[Edit tracking data]
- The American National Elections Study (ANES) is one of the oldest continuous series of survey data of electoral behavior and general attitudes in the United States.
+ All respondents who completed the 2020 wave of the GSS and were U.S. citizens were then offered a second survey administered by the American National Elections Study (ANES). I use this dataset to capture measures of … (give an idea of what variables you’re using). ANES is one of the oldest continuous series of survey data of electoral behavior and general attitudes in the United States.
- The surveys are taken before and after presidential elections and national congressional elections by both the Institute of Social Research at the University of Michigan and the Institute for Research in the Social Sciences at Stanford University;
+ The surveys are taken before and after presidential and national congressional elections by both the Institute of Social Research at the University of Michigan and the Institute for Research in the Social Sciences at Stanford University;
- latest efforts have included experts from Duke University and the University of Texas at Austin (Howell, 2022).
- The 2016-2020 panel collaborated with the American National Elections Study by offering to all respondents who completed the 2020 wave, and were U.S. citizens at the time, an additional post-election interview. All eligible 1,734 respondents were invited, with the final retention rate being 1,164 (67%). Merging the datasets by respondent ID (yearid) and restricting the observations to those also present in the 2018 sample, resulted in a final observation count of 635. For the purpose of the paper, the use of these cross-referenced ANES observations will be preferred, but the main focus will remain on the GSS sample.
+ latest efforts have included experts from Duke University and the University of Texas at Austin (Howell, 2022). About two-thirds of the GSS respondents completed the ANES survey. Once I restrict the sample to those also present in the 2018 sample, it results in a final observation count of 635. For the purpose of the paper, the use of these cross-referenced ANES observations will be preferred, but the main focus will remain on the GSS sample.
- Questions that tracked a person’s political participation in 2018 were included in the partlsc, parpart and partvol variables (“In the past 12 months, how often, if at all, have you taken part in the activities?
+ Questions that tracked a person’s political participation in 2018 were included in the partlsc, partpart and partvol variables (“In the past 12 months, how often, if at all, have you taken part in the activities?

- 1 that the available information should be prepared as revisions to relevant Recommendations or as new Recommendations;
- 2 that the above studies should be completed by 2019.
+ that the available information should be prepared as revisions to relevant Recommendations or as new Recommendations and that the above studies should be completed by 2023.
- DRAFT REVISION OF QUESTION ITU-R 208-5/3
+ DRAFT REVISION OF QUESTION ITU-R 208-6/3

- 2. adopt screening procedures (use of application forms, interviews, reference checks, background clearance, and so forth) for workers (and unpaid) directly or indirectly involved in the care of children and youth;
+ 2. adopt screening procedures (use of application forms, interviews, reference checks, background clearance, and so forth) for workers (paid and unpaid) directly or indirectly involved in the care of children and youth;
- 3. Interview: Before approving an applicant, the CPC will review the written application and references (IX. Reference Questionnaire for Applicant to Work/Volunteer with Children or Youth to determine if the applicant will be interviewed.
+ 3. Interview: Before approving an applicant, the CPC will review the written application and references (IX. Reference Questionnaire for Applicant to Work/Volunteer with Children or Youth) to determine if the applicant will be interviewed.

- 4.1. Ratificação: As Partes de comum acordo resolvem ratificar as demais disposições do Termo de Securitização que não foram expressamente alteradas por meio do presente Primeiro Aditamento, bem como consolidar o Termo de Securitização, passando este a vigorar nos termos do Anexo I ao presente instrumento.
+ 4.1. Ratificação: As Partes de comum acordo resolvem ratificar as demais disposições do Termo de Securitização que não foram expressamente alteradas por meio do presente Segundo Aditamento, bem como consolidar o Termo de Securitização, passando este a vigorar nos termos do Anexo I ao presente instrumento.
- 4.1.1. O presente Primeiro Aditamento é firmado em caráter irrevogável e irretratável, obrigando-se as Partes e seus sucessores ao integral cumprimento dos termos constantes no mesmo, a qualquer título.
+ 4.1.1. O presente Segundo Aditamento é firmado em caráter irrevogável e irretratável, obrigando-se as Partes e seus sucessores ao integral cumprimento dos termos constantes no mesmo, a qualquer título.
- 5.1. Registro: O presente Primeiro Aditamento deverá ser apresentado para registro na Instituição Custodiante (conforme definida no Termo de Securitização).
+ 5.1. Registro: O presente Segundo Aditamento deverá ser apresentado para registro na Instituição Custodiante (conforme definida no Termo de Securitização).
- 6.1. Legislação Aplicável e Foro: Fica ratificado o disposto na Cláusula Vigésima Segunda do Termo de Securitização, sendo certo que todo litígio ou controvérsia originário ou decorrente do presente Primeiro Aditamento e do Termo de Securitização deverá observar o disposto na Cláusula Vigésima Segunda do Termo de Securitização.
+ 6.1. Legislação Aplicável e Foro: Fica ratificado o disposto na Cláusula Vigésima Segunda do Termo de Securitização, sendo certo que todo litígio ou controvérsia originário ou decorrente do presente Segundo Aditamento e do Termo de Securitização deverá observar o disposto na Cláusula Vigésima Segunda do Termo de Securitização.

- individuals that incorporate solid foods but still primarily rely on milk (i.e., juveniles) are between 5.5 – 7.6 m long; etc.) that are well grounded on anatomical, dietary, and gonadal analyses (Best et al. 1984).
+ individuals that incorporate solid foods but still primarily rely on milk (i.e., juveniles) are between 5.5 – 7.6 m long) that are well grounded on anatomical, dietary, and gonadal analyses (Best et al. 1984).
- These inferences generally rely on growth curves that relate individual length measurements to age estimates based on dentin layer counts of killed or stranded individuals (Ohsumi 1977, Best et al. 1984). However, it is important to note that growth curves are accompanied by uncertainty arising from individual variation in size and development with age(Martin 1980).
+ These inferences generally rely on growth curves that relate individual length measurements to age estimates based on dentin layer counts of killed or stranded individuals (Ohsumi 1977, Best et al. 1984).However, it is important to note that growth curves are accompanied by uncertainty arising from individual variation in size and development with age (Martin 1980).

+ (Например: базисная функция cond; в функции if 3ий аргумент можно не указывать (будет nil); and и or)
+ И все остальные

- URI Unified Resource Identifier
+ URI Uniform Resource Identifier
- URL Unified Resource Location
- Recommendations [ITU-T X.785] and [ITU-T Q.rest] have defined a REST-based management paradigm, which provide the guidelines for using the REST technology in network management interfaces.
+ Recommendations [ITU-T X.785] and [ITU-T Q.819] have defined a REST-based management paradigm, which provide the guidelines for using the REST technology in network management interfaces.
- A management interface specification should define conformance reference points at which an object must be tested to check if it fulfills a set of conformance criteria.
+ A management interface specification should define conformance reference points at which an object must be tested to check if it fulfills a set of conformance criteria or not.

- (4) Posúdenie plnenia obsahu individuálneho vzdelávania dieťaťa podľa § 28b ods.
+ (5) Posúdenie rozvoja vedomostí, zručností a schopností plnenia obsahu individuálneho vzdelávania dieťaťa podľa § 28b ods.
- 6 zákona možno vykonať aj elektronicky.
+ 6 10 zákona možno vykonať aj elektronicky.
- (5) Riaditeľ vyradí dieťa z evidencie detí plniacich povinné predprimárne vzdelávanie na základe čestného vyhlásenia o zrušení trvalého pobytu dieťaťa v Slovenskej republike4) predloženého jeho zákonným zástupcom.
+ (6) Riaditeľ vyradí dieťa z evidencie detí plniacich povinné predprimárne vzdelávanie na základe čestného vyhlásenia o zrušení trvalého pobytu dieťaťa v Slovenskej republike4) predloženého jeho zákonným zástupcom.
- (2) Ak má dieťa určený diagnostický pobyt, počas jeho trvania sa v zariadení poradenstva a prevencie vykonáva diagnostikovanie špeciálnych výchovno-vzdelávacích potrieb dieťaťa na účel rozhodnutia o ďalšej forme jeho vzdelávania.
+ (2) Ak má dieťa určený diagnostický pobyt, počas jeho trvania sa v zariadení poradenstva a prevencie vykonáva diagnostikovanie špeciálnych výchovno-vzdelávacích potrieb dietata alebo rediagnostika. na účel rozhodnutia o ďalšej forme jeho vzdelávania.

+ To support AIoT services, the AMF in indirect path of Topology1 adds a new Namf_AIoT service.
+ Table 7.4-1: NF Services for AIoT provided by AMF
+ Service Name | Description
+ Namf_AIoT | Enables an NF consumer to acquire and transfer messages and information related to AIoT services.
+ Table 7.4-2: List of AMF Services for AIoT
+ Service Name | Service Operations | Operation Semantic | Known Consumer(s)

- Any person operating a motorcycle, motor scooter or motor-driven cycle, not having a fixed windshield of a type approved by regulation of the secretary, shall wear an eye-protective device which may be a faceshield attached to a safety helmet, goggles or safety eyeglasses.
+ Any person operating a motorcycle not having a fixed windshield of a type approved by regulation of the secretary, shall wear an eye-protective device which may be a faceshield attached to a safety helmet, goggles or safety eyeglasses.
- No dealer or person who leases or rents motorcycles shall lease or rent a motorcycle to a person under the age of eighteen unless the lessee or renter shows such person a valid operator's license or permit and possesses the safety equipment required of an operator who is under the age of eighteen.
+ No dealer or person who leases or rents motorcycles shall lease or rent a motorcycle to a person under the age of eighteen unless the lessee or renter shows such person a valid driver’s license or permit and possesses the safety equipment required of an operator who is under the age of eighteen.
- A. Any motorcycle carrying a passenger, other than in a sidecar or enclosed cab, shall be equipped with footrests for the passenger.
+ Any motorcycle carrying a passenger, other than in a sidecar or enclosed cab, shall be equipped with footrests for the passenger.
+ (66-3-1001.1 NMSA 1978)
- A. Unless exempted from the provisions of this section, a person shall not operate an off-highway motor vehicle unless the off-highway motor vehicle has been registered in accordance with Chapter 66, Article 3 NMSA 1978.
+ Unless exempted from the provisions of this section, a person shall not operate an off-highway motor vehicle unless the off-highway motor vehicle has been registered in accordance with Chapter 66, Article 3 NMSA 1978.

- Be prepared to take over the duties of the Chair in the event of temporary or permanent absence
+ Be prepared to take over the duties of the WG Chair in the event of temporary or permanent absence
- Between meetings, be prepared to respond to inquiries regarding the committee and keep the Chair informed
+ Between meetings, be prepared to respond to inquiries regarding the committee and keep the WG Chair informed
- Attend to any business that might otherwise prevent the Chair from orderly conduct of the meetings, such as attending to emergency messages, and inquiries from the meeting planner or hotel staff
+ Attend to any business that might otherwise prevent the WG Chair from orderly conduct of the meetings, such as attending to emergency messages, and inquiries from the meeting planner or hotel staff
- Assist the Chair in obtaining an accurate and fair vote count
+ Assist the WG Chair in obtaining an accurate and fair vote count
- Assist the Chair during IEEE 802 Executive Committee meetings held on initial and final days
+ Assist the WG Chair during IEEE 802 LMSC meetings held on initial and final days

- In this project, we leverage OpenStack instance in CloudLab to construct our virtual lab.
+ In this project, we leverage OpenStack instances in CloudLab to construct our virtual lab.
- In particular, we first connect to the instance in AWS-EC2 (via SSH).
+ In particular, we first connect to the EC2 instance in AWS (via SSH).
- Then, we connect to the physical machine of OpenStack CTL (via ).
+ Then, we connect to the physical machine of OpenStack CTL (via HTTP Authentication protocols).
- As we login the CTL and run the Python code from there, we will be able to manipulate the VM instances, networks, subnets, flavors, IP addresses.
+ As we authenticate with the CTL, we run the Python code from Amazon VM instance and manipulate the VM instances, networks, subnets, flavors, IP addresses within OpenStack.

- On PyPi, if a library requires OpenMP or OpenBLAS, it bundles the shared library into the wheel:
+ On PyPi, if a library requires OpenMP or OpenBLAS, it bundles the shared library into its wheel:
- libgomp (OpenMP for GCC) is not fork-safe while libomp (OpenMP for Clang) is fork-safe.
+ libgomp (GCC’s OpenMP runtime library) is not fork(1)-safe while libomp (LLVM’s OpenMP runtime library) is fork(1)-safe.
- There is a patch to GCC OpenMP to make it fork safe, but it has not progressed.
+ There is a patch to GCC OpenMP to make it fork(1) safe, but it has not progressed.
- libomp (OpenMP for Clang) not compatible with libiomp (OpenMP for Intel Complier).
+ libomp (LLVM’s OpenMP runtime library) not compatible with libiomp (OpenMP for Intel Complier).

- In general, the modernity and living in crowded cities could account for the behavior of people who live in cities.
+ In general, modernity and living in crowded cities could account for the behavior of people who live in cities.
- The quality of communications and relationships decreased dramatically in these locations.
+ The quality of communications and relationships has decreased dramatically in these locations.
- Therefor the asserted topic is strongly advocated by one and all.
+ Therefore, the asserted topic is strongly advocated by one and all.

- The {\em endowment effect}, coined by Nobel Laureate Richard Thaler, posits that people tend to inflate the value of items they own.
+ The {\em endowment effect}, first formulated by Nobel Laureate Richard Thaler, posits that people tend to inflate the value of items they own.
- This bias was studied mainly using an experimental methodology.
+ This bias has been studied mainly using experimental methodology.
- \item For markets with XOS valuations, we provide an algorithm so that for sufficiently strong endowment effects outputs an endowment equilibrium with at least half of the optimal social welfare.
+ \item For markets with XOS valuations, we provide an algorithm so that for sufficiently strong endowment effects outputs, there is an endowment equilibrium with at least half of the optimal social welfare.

- _What is required_
Up to and including the line with "2020 wave of", transcribe the entries above exactly, starting from their first line.

- _Task solution_
- The American National Elections Study (ANES) is one of the oldest continuous series of survey data of electoral behavior and general attitudes in the United States.
+ All respondents who completed the 2020 wave of the GSS and were U.S. citizens were then offered a second survey administered by the American National Elections Study (ANES). I use this dataset to capture measures of … (give an idea of what variables you’re using). ANES is one of the oldest continuous series of survey data of electoral behavior and general attitudes in the United States.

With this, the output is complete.